* Task objective:
Every entry that follows should be written out again exactly.
Entries provided Block Start
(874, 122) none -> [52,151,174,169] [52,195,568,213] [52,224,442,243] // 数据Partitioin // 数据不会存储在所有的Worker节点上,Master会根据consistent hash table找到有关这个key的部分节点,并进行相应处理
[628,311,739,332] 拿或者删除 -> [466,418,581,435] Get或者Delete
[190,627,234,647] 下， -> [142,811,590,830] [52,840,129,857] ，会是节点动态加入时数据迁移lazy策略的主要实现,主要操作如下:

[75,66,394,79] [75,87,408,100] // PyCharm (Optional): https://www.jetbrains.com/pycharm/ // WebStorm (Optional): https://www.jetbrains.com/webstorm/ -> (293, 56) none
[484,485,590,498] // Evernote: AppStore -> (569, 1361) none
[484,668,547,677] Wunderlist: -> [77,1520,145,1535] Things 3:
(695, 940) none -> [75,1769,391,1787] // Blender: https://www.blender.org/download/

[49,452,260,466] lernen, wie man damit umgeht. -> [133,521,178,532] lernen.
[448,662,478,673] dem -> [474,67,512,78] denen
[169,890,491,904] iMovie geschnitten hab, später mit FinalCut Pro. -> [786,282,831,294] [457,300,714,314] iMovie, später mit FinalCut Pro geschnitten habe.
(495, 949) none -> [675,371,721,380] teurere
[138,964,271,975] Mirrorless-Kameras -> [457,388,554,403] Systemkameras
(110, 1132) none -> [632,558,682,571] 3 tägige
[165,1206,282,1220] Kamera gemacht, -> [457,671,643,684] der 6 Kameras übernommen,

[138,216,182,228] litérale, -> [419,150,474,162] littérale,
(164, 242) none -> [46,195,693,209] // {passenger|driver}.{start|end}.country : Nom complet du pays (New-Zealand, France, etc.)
Entries provided Block End
* Solution for this exercise:
(874, 122) none -> [52,151,174,169] [52,195,568,213] [52,224,442,243] // 数据Partitioin // 数据不会存储在所有的Worker节点上,Master会根据consistent hash table找到有关这个key的部分节点,并进行相应处理
[628,311,739,332] 拿或者删除 -> [466,418,581,435] Get或者Delete
[190,627,234,647] 下， -> [142,811,590,830] [52,840,129,857] ，会是节点动态加入时数据迁移lazy策略的主要实现,主要操作如下:

[75,66,394,79] [75,87,408,100] // PyCharm (Optional): https://www.jetbrains.com/pycharm/ // WebStorm (Optional): https://www.jetbrains.com/webstorm/ -> (293, 56) none
[484,485,590,498] // Evernote: AppStore -> (569, 1361) none
[484,668,547,677] Wunderlist: -> [77,1520,145,1535] Things 3:
(695, 940) none -> [75,1769,391,1787] // Blender: https://www.blender.org/download/

[49,452,260,466] lernen, wie man damit umgeht. -> [133,521,178,532] lernen.
[448,662,478,673] dem -> [474,67,512,78] denen
[169,890,491,904] iMovie geschnitten hab, später mit FinalCut Pro. -> [786,282,831,294] [457,300,714,314] iMovie, später mit FinalCut Pro geschnitten habe.
(495, 949) none -> [675,371,721,380] teurere
[138,964,271,975] Mirrorless-Kameras -> [457,388,554,403] Systemkameras
(110, 1132) none -> [632,558,682,571] 3 tägige
[165,1206,282,1220] Kamera gemacht, -> [457,671,643,684] der 6 Kameras übernommen,

[138,216,182,228] litérale, -> [419,150,474,162] littérale,
(164, 242) none -> [46,195,693,209] // {passenger|driver}.{start|end}.country : Nom complet du pays (New-Zealand, France, etc.)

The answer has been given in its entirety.